A challenge for the new decade

At the start of this new decade, I thought it would be fitting to publish my call to action to the land trust community to markedly increase the rate of land conservation from 1 million acres a year now to at least 10 million acres a year by 2030. This was the crux of my keynote address at the Welcoming Dinner at Rally last fall and a theme you will hear much about in the decade ahead.

By Andrew Bowman March 3, 2020
Andrew Bowman of Land Trust Alliance speaks behind podium

If the land trust community were to meet this audacious goal, just how many additional conserved acres are we likely to see by the end of this decade? It's impossible to calculate an exact number, but here's a good rule of thumb: Our community needs to accomplish as much this decade as it did over the past 30+ years. Based on the Alliance's National Land Trust Census (the most recent of which measured the nation's land trust accomplishments through 2015), our community has protected more than 56 million acres. The bottom line: We need do that again over the next 10 years.

There are many reasons why we need to protect so much land over the next decade. At the most basic level, we face what I call "the time value of conservation." We simply have to conserve undeveloped land while it remains available and hasn't been converted to other uses.

In my speech, however, I focused on two other specific reasons: We need to protect a large network of lands to prevent a dramatic loss of biodiversity, and we need to conserve and restore lands at scale to help mitigate climate change. Granted, these are only two of many motivations that power the land trust community and there are many more, including a drive to protect working farms, ranches and forestlands and a passion to provide urban parks for human recreation. Whatever the impetus for land conservation work, I return to the premise that land is the answer.

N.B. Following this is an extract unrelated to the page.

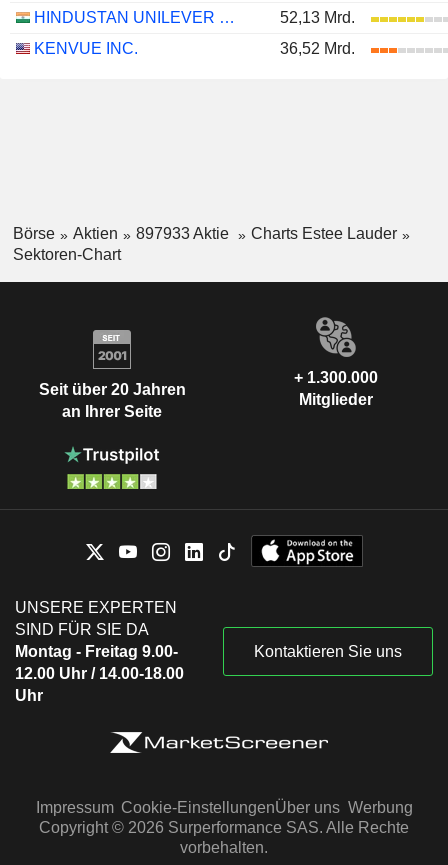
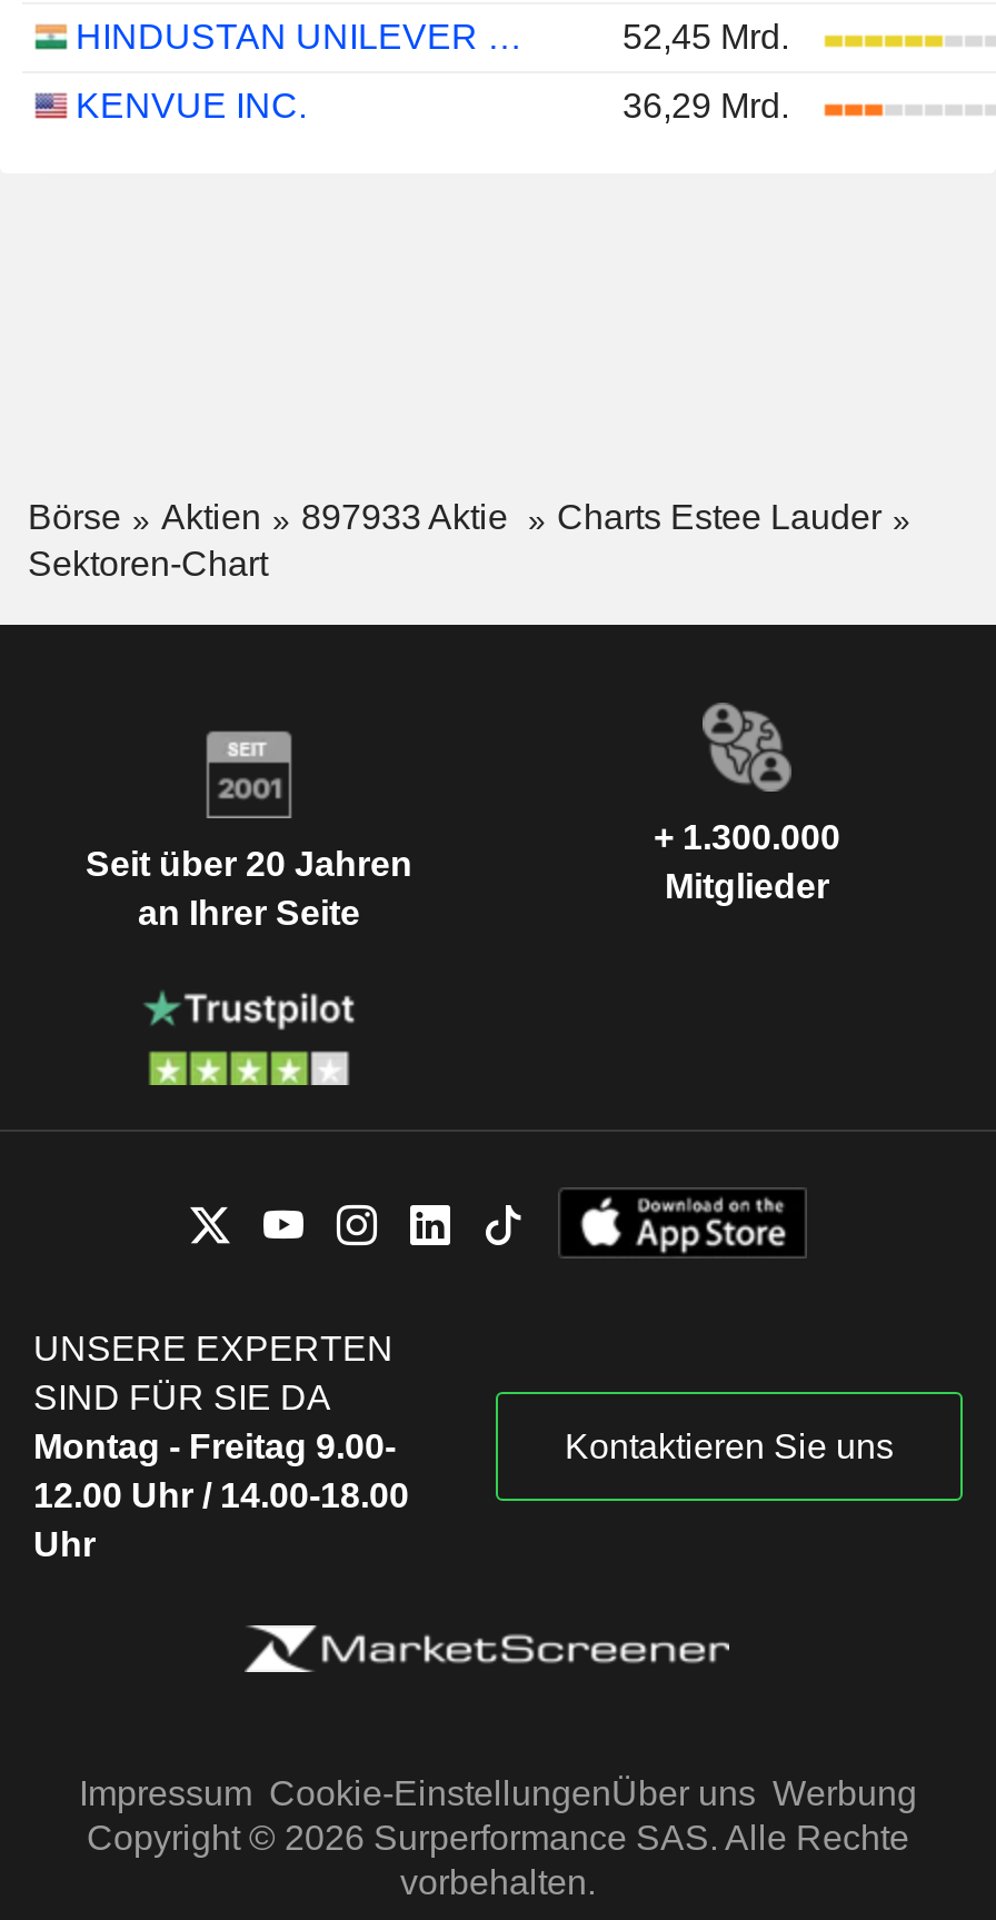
[280,9,355,26] 52,13 Mrd. -> [622,18,789,56] 52,45 Mrd.
[280,40,355,57] 36,52 Mrd. -> [622,87,789,125] 36,29 Mrd.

My point in focusing on the intertwined biodiversity and climate crises — and the land trust community's unique capacity to address them — was to illustrate the need to greatly increase the rate of land conservation in the United States, in part because we now have acreage estimates of just how much land we need to protect to adequately address those crises. I also focused on those motivations for conservation because they are likely to resonate with the millions of people we need to reach and bring into the land conservation community, particularly young people and residents of urban areas. Related to this point, if we make our case effectively, potentially vast financial resources will be available to land trusts and landowners as they monetize the carbon sequestration capacity of the lands they manage and increase their holdings.

This is all to say that it's a smart thing for land trusts to highlight how conserved natural and working lands mitigate climate change and provide wildlife habitat. And many land trusts may also want to highlight that it's the right thing to do, given our moral imperative to protect the biosphere. But, in the end, no land trust is compelled to make either argument, especially in parts of the country where the topic of climate change, or the role of humans in causing it, remains controversial. Nonetheless, if you are conserving land and managing it well, you are part of the solution to the biodiversity and climate crises.

My hope is that my speech will fill you with pride for what the land trust community has achieved to date and what it has to offer humanity and the natural world going forward. As I emphasized in my speech, the Alliance is here to find and deliver the resources that land trusts need to protect lands that provide wildlife habitat, recreational opportunities, abundant food and fiber, clean water, carbon sequestration and many other essential ecosystem services. No matter what motivates your land trust to do its conservation work, we're here to take that work to a totally new level.